Large & Unflattering Study On Aspirin

[Jem Oz]

Just read this. A very dim conclusion was reached about aspirin having no discernible impact on health/longevity in the elderly. 19,000 participants.

Any thoughts? My understanding about aspirin was that it's such a wildly positive substance, even if you had a range of health problems or weren't doing anything else that was pro-health, aspirin would still have a noticeable impact.

Costs of daily aspirin may outweigh its benefits, study finds

 

[mujuro]

Here’s the study

NEJM - Error

Weird formatting. Link still works for me. Where did WestsidePUFA go? He loved these kinds of studies /s

 

[Herbie]

They only tested for physical disability and demensia and said the people were healthy.

This is quite vague, physical disability was not defined as far as I saw when I briefly scrolled through. Is cancer a physical disability? Health was defined as not having dementia yet and not having a physical disability.

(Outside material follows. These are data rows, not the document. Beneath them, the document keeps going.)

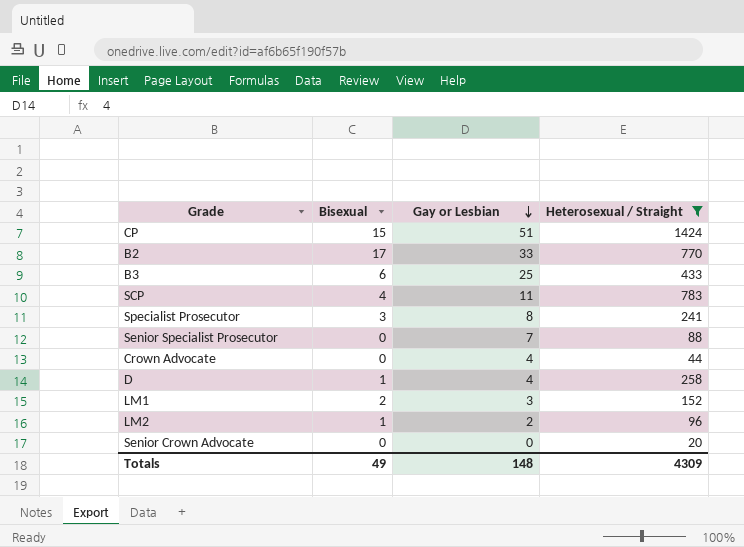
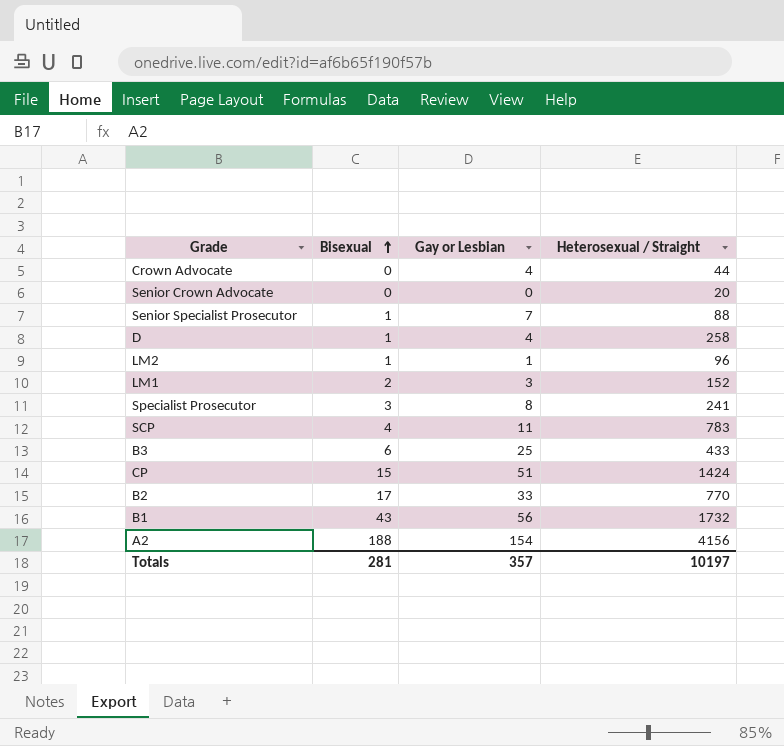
filter: Heterosexual / Straight <= 1424 -> none
row order: Gay or Lesbian descending -> Bisexual ascending
Senior Specialist Prosecutor | Bisexual: 0 -> 1
LM2 | Gay or Lesbian: 2 -> 1
Totals | Bisexual: 49 -> 281
Totals | Gay or Lesbian: 148 -> 357
Totals | Heterosexual / Straight: 4309 -> 10197

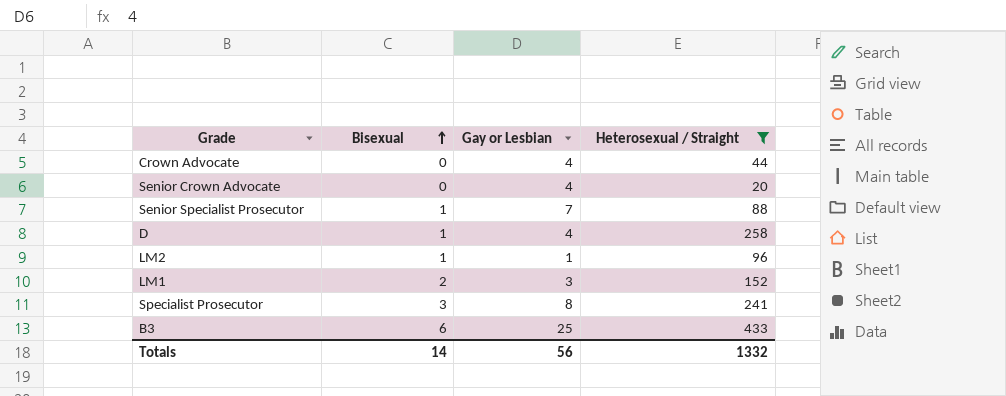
filter: none -> Heterosexual / Straight <= 433
Senior Crown Advocate | Gay or Lesbian: 0 -> 4
Totals | Bisexual: 281 -> 14
Totals | Gay or Lesbian: 357 -> 56
Totals | Heterosexual / Straight: 10197 -> 1332

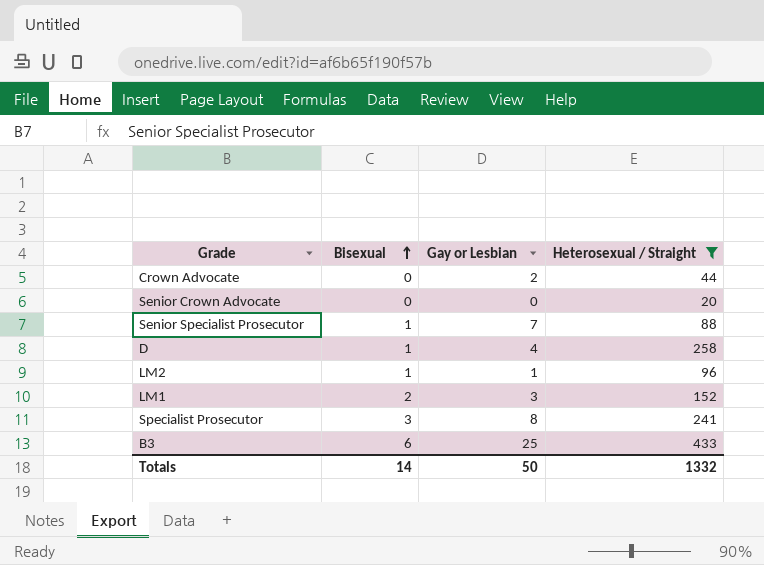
Crown Advocate | Gay or Lesbian: 4 -> 2
Senior Crown Advocate | Gay or Lesbian: 4 -> 0
Totals | Gay or Lesbian: 56 -> 50

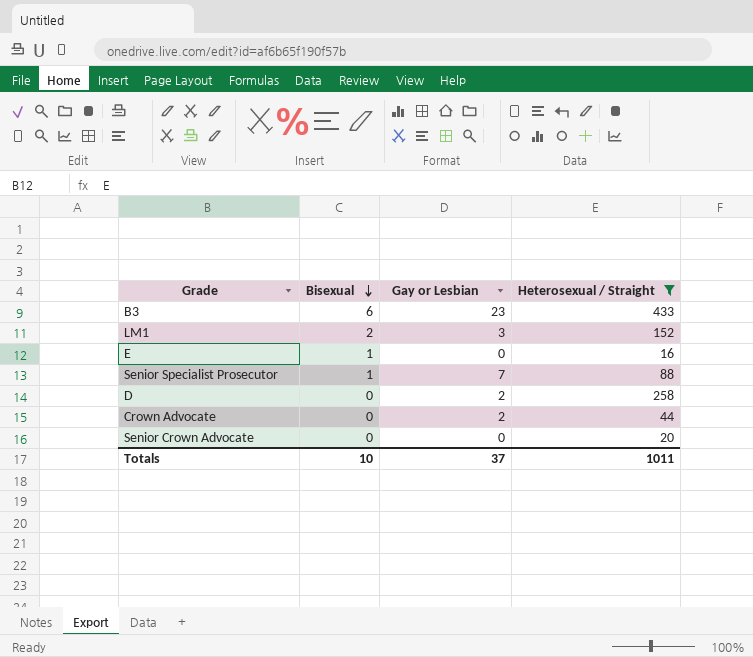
row order: Bisexual ascending -> Bisexual descending
row LM2: 1 | 1 | 96 -> none
row Specialist Prosecutor: 3 | 8 | 241 -> none
B3 | Gay or Lesbian: 25 -> 23
row E: none -> 1 | 0 | 16
D | Bisexual: 1 -> 0
D | Gay or Lesbian: 4 -> 2
Totals | Bisexual: 14 -> 10
Totals | Gay or Lesbian: 50 -> 37
Totals | Heterosexual / Straight: 1332 -> 1011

It was funded by cancer money.

It was only 100mg dose given to people eating pufa for decades.

 

[yerrag]

They only tested for physical disability and demensia and said the people were healthy.

This is quite vague, physical disability was not defined as far as I saw when I briefly scrolled through. Is cancer a physical disability? Health was defined as not having dementia yet and not having a physical disability.

It was funded by cancer money.

It was only 100mg dose given to people eating pufa for decades.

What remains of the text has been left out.